Par ailleurs, je l'ai désactivé de tous les côté et le problème persiste.


----------



## Anonyme (1 Novembre 2012)

Est-ce que tu as Speed Download sur ton ordi ?

D'autre part pour la wifi Free et SFR, tu utilises bien les réseaux privés, pas les publics ?


----------



## Dgra (2 Novembre 2012)

Renaud31 a dit:


> Est-ce que tu as Speed Download sur ton ordi ?
> 
> D'autre part pour la wifi Free et SFR, tu utilises bien les réseaux privés, pas les publics ?


Après vérification dans spotlight, pas de trace de Speed Download.
Du côté de mes connexions, elles sont parfaitement sécurisées et bien sûr, je n'utilise qu'elles.

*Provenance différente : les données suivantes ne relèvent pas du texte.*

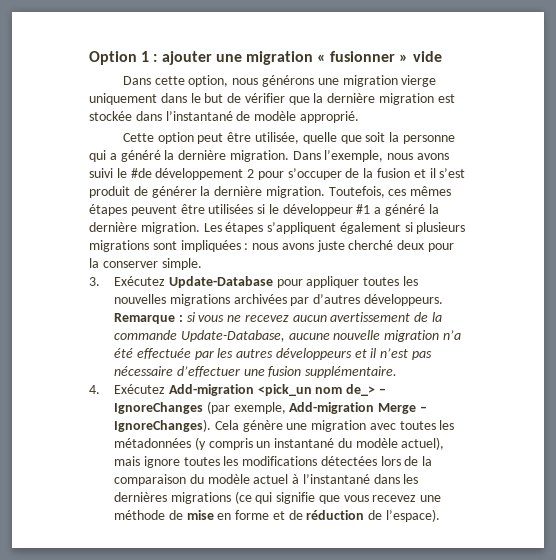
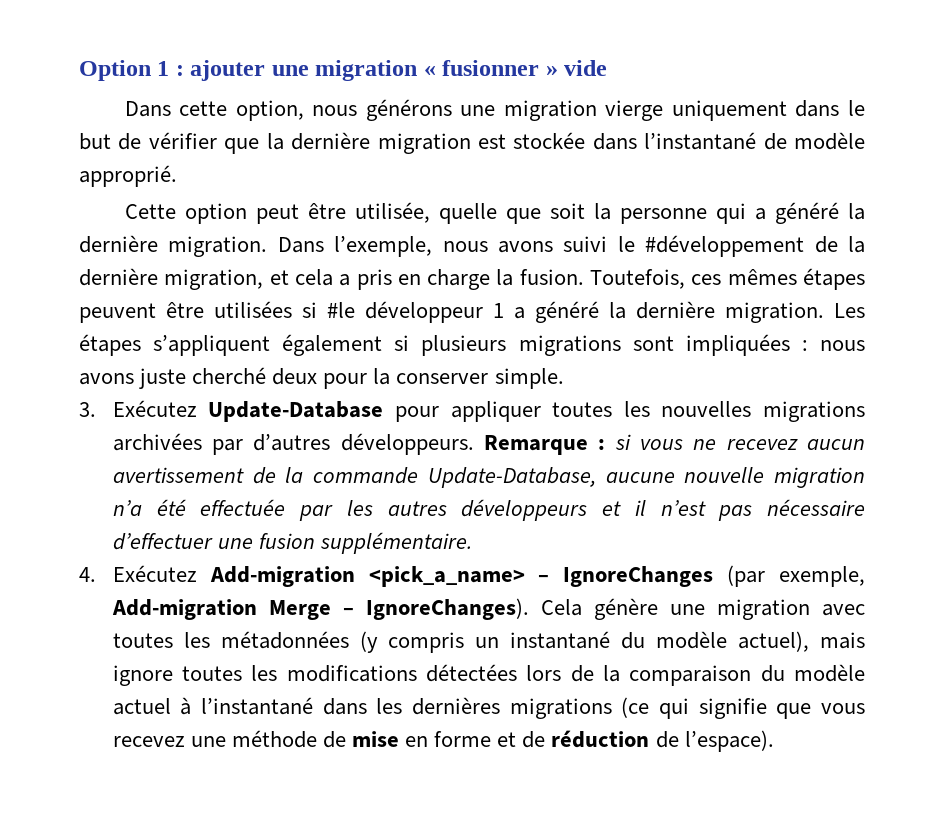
- Dans l’exemple, nous avons suivi le #de développement 2 pour s’occuper de la fusion et il s’est produit de générer la dernière migration.
+ Dans l’exemple, nous avons suivi le #développement de la dernière migration, et cela a pris en charge la fusion.
- Toutefois, ces mêmes étapes peuvent être utilisées si le développeur #1 a généré la dernière migration.
+ Toutefois, ces mêmes étapes peuvent être utilisées si #le développeur 1 a généré la dernière migration.
- 4. Exécutez Add-migration <pick_un nom de_> – IgnoreChanges (par exemple, Add-migration Merge – IgnoreChanges).
+ 4. Exécutez Add-migration <pick_a_name> – IgnoreChanges (par exemple, Add-migration Merge – IgnoreChanges).

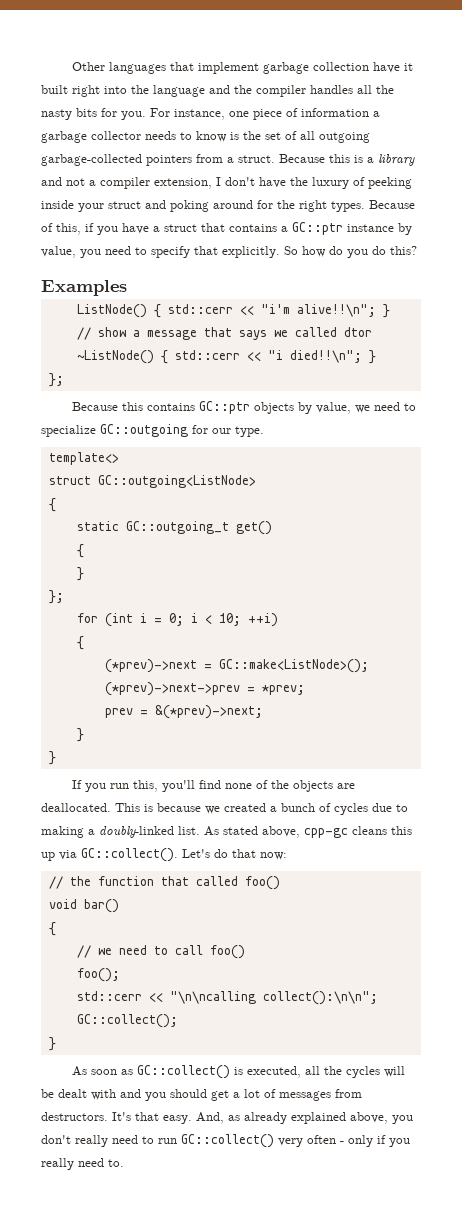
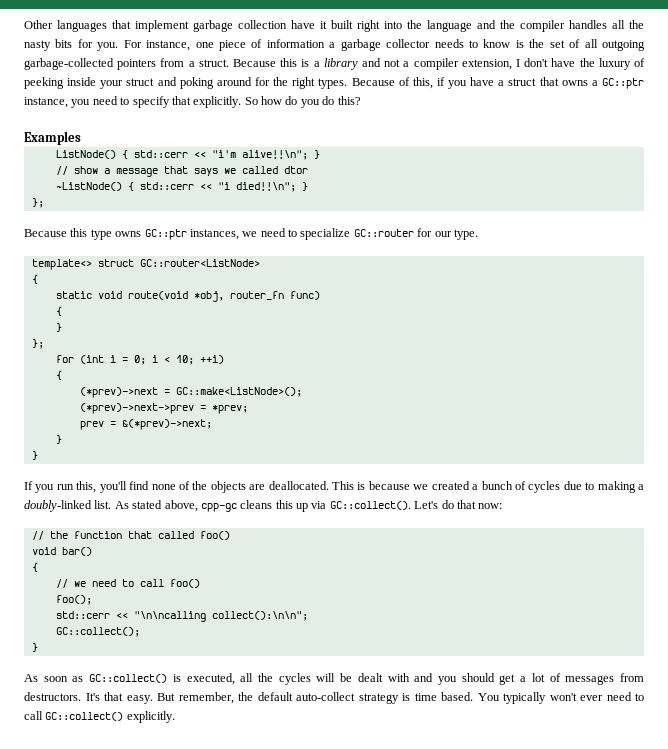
- Because of this, if you have a struct that contains a GC::ptr instance by value, you need to specify that explicitly.
+ Because of this, if you have a struct that owns a GC::ptr instance, you need to specify that explicitly.
- Because this contains GC::ptr objects by value, we need to specialize GC::outgoing for our type.
+ Because this type owns GC::ptr instances, we need to specialize GC::router for our type.
- template<>
- struct GC::outgoing<ListNode>
+ template<> struct GC::router<ListNode>
- static GC::outgoing_t get()
+ static void route(void *obj, router_fn func)
- And, as already explained above, you don't really need to run GC::collect() very often - only if you really need to.
+ But remember, the default auto-collect strategy is time based. You typically won't ever need to call GC::collect() explicitly.

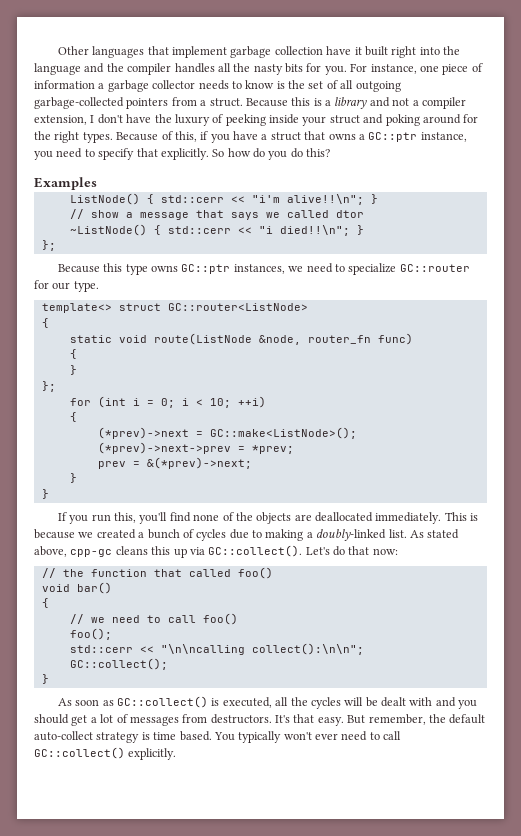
- static void route(void *obj, router_fn func)
+ static void route(ListNode &node, router_fn func)
- If you run this, you'll find none of the objects are deallocated.
+ If you run this, you'll find none of the objects are deallocated immediately.

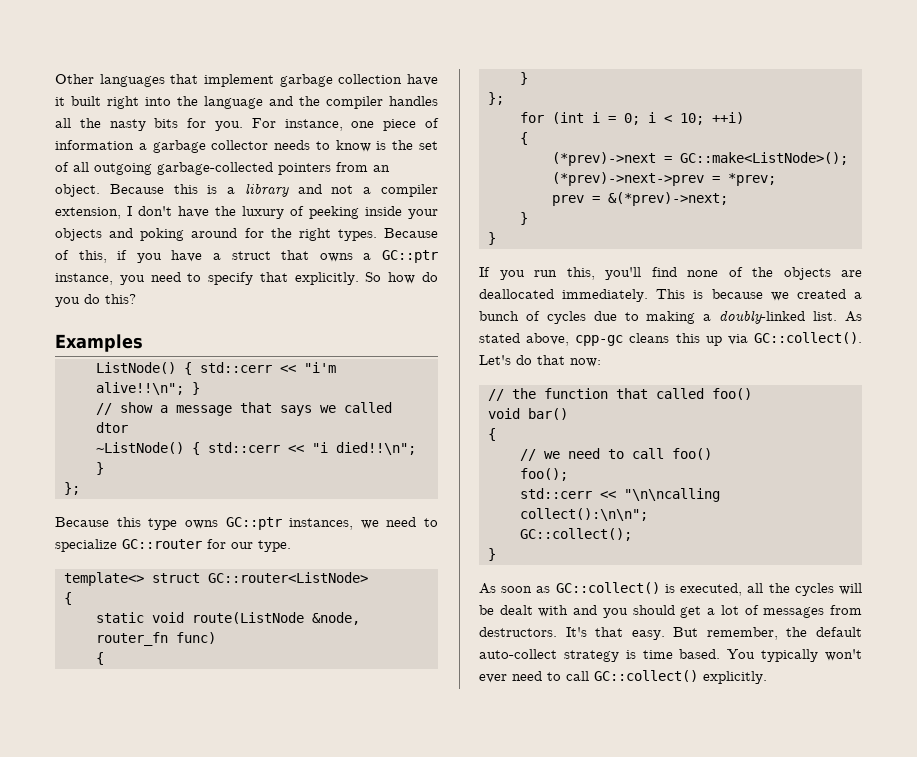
- For instance, one piece of information a garbage collector needs to know is the set of all outgoing garbage-collected pointers from a struct.
+ For instance, one piece of information a garbage collector needs to know is the set of all outgoing garbage-collected pointers from an object.
- Because this is a library and not a compiler extension, I don't have the luxury of peeking inside your struct and poking around for the right types.
+ Because this is a library and not a compiler extension, I don't have the luxury of peeking inside your objects and poking around for the right types.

---------- Nouveau message ajouté à 09h38 ---------- Le message précédent a été envoyé à 08h58 ----------

Je poursuis mes investigations...
Je viens de me connecter en 3G via une connexion partagée avec mon iPhone (par cable usb).
Magique, les articles s'ajoutent à mon panier.
Cela doit donc venir du paramétrage de ma connexion WiFi. 
Dans Réseau préférences système, j'ai une adresse DNS qui est enregistrée. Je n'arrive pas à la remplacer par une détection automatique de DNS.
Je vais bien finir par trouver...


----------



## Anonyme (2 Novembre 2012)

Teste en utilisant les bons DNS, ceux de tes FAI :

http://www.commentcamarche.net/faq/1496-serveurs-dns-des-principaux-fai


----------